Attached you will find a report about your cycle which you can open by entering Mrs. Sauber’s Clinical history number. You will receive a picture of the transferred embryo on the day of your transfer. 

From now on your personal assistant will resume all the communication with you but if you have any questions in the meanwhile for the IVF laboratory, please don’t hesitate to contact us.“

Ich öffnete den beigefügten Bericht und da stand die Qualität des Embryos: 9 Zellen 2. Grad. 

Darunter fand sich eine Erklärung, aus der hervor ging, dass unser Embry also 9 Zellen an Tag 3 hatte und dass der Grad eine Auskunft über die Fragmentation gab. 1 Wäre überhaupt keine Fragmentation, also eine fantastische Qualität und 5 wäre ein Embryo mit mehr als 50% Fragmentation, also eine miserable Qulalität. 

Im Grunde stand da ja alles, was wir wissen mussten, trotzdem konnte ich nicht anders. Ich musste es nochmal ausdrücklich vom Labor hören, also schrieb ich eine E-Mail ans Labor und vergewisserte mich, dass unser Embryo eine gute Qualität hatte. 

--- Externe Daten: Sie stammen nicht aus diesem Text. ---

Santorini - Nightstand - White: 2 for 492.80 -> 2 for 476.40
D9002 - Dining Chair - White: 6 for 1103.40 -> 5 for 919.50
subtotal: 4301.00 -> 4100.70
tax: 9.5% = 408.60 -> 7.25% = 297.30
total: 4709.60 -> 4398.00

Und ja, die hatte er tatsächlich. 8-10 Zellen dürfte er an Tag 3 haben und lag mit seinen 9 Zellen somit im ganz gesunden Mittelfeld. Alles hatte sich normalisiert und die Fragmentation des Embryos war nur geringgradig. Mir wurde versichert, dass der Embryo auch nach Auftauen noch eine hohe und sehr gute Einnistungschance hatte. 

Aron überraschte diese Information überhaupt nicht. Er hatte fest mit diesem Ergebnis gerechnet. Aber mir fiel ein riesen Stein vom Herzen. 

Wir hatten einen Embryo aus meiner eigenen Eizelle bekommen - wovon uns in unserer alten Klinik immer gesagt worden war, dass es unmöglich sei. Und er hatte eine so gute Qualität, dass er eingefroren werden konnte. Ich vergoss die letzten Freudentränen für diesen Trip und wir beschlossen, dass wir unseren kleinen Schneemann Olaf nennen wollten. Zum einen weil ich es irre passend fand und zum anderen weil ich ein riesen Disney Fan bin – Freak trifft es eigentlich eher…^^

Eigentlich ging es mehr um Disney als um darum, dass wir den Namen Olaf so wahnsinnig schön fanden. 

Jetzt konnten wir die letzten Tage in Spanien endlich völlig genießen und mit meinen neuen Eierstöcken im Gepäck flogen wir in der folgenden Woche wieder nach Hause.